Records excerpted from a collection
────────
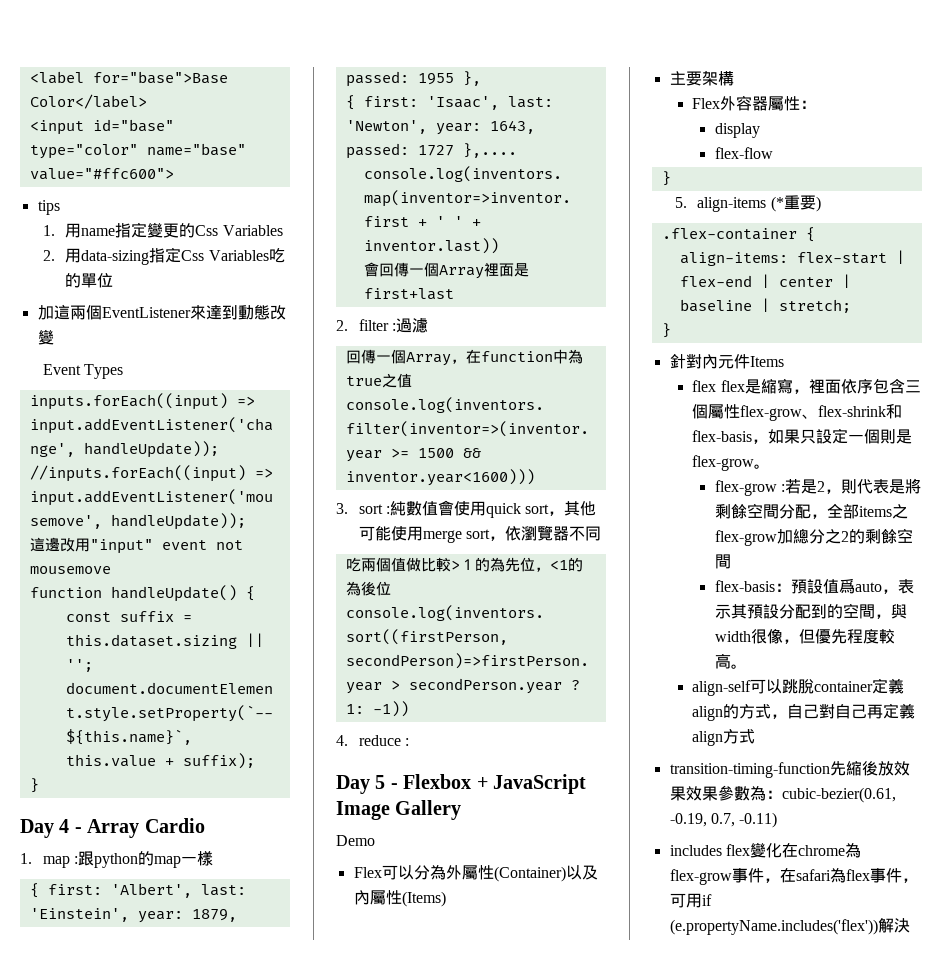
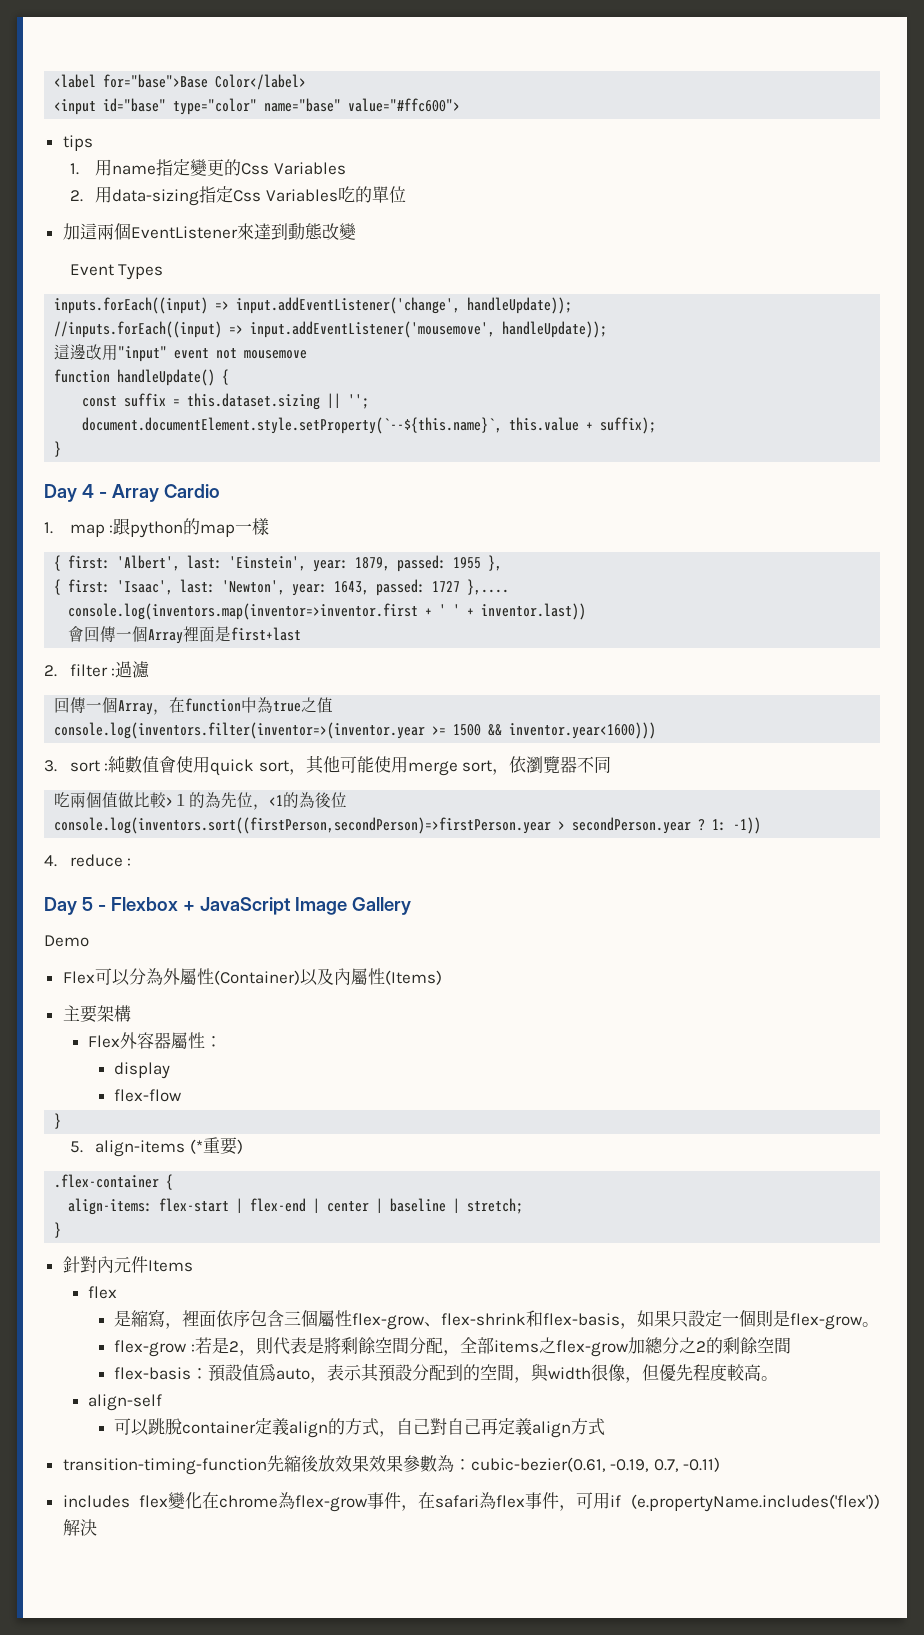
  針對內元件Items
- flex flex是縮寫，裡面依序包含三個屬性flex-grow、flex-shrink和flex-basis，如果只設定一個則是flex-grow。
+ flex
+ 是縮寫，裡面依序包含三個屬性flex-grow、flex-shrink和flex-basis，如果只設定一個則是flex-grow。
- align-self可以跳脫container定義align的方式，自己對自己再定義align方式
+ align-self
+ 可以跳脫container定義align的方式，自己對自己再定義align方式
────────
What to work on = When repeating the entries, leave out every picture and keep the rest exact.

Exercise answer =
  針對內元件Items
- flex flex是縮寫，裡面依序包含三個屬性flex-grow、flex-shrink和flex-basis，如果只設定一個則是flex-grow。
+ flex
+ 是縮寫，裡面依序包含三個屬性flex-grow、flex-shrink和flex-basis，如果只設定一個則是flex-grow。
- align-self可以跳脫container定義align的方式，自己對自己再定義align方式
+ align-self
+ 可以跳脫container定義align的方式，自己對自己再定義align方式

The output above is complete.